Barrington Bayley (1937–2008) is a writer whose works I’d mostly avoided while he was alive. This despite the continual praise he received from Michael Moorcock, and the acknowledgement by William Burroughs in Nova Express for an idea borrowed from a Bayley story with a Burroughs-like title, The Star Virus. (Samples of Burroughs’ voice happen to turn up on an album that Ryuichi Sakamoto recorded after Illustrated Musical Encyclopedia, the Bill Laswell-produced Neo Geo. Make of this what you will.) Bayley was the odd man out among the British writers of science fiction’s New Wave for persevering with hard SF, a sub-genre I don’t enjoy reading very much unless it’s by a trustworthy writer. All genres have their share of bad writers but science fiction, especially the variety concerned with space-faring and futuristic technology, has historically been home to more than most. I already knew that Bayley could write a decent story—he appeared regularly in the pages of New Worlds magazine—but I feel I’ve been doing him a disservice by ignoring his novels for so long.

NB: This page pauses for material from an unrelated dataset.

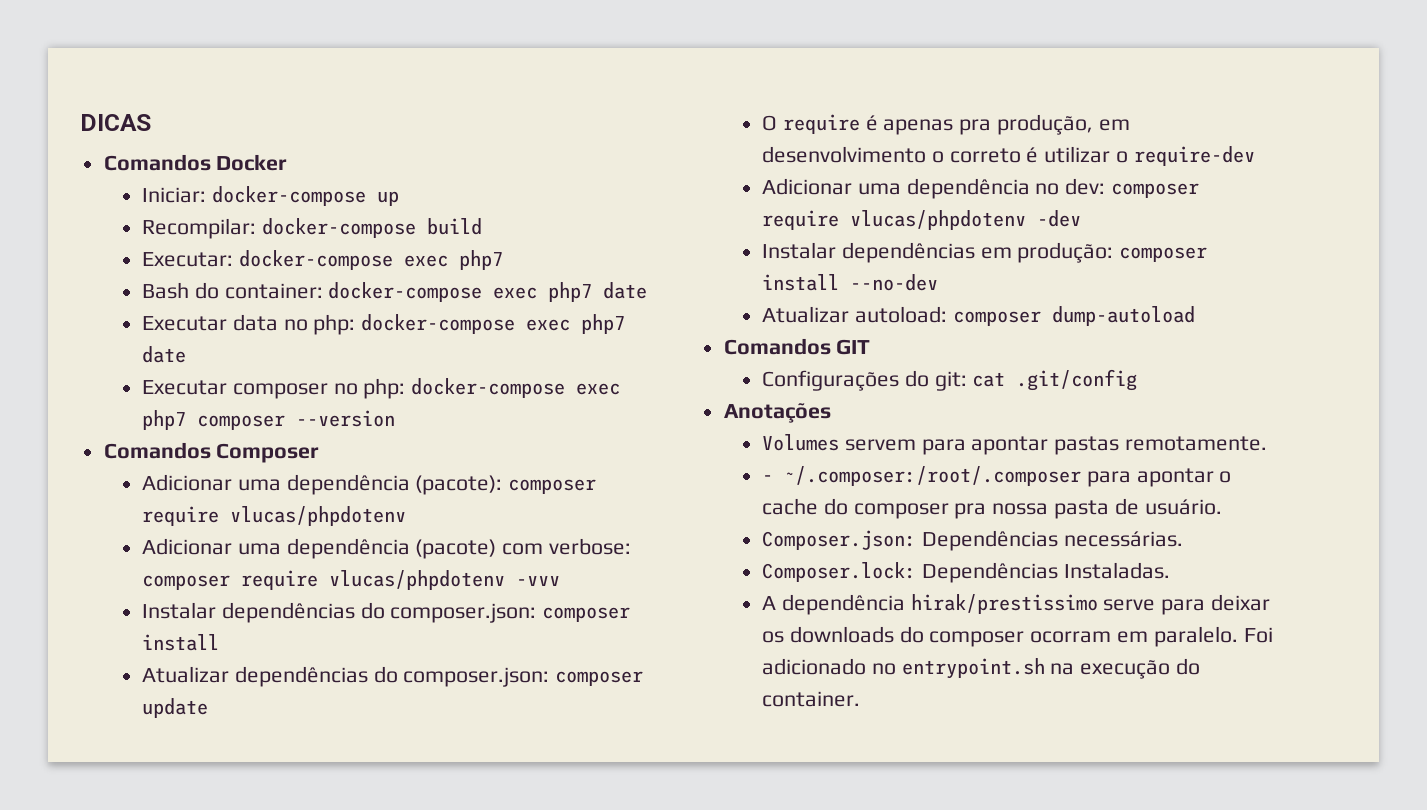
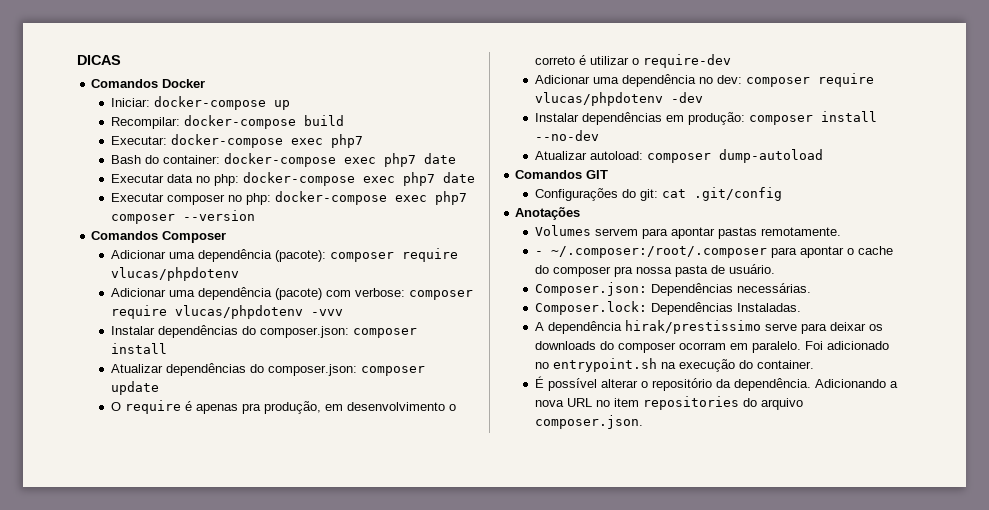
(860, 699) none -> [534,376,898,391] [534,396,803,410] [534,415,643,429] // É possível alterar o repositório da dependência. Adicionando a nova URL no item repositories do arquivo composer.json.

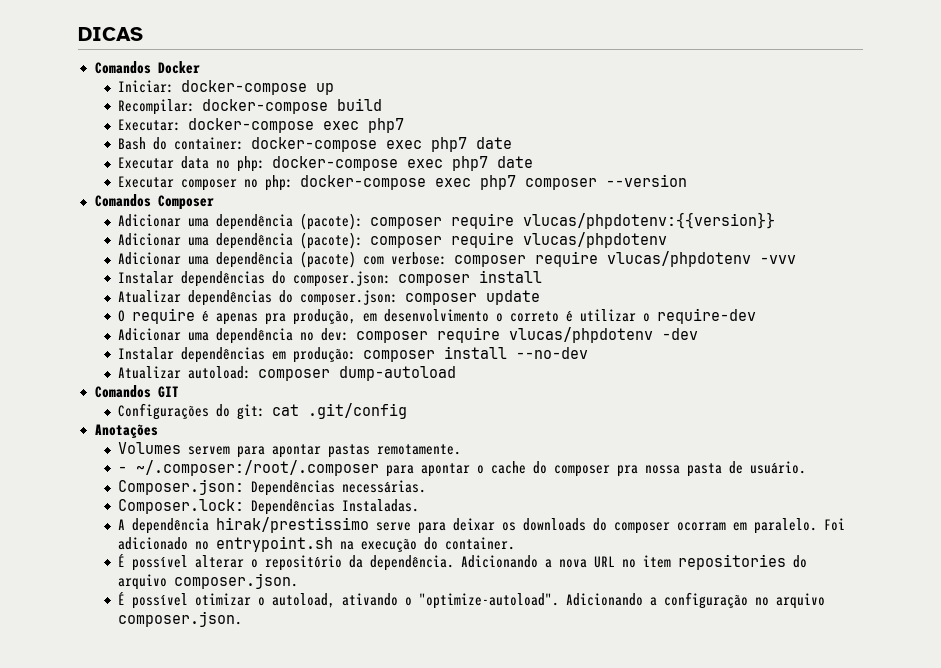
(227, 237) none -> [118,212,776,230] // Adicionar uma dependência (pacote): composer require vlucas/phpdotenv:{{version}}
(643, 422) none -> [118,592,826,609] [118,611,243,627] // É possível otimizar o autoload, ativando o "optimize-autoload". Adicionando a configuração no arquivo composer.json.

The thing that really pushed me towards The Zen Gun was reading the Wikipedia entry for the novel which includes the following praise from Bruce Sterling:

Yet Bayley’s elemental energy, his mastery of the sense of wonder, cannot be denied. His work is the very antithesis of tired hackdom. To invent an entire self-consistent cosmology and physics for a $2.50 DAW paperback…is one of those noble acts of selfless altruism that keep SF alive.

Then there’s this comment about the mysterious Zen Gun itself, a piece of wood carved into the shape of a pistol which is capable of destroying entire suns: “Powerful as the weapon is, its existence is a paradox, as only those who have attained inner peace can use it.” After reading this I knew I had to read the novel.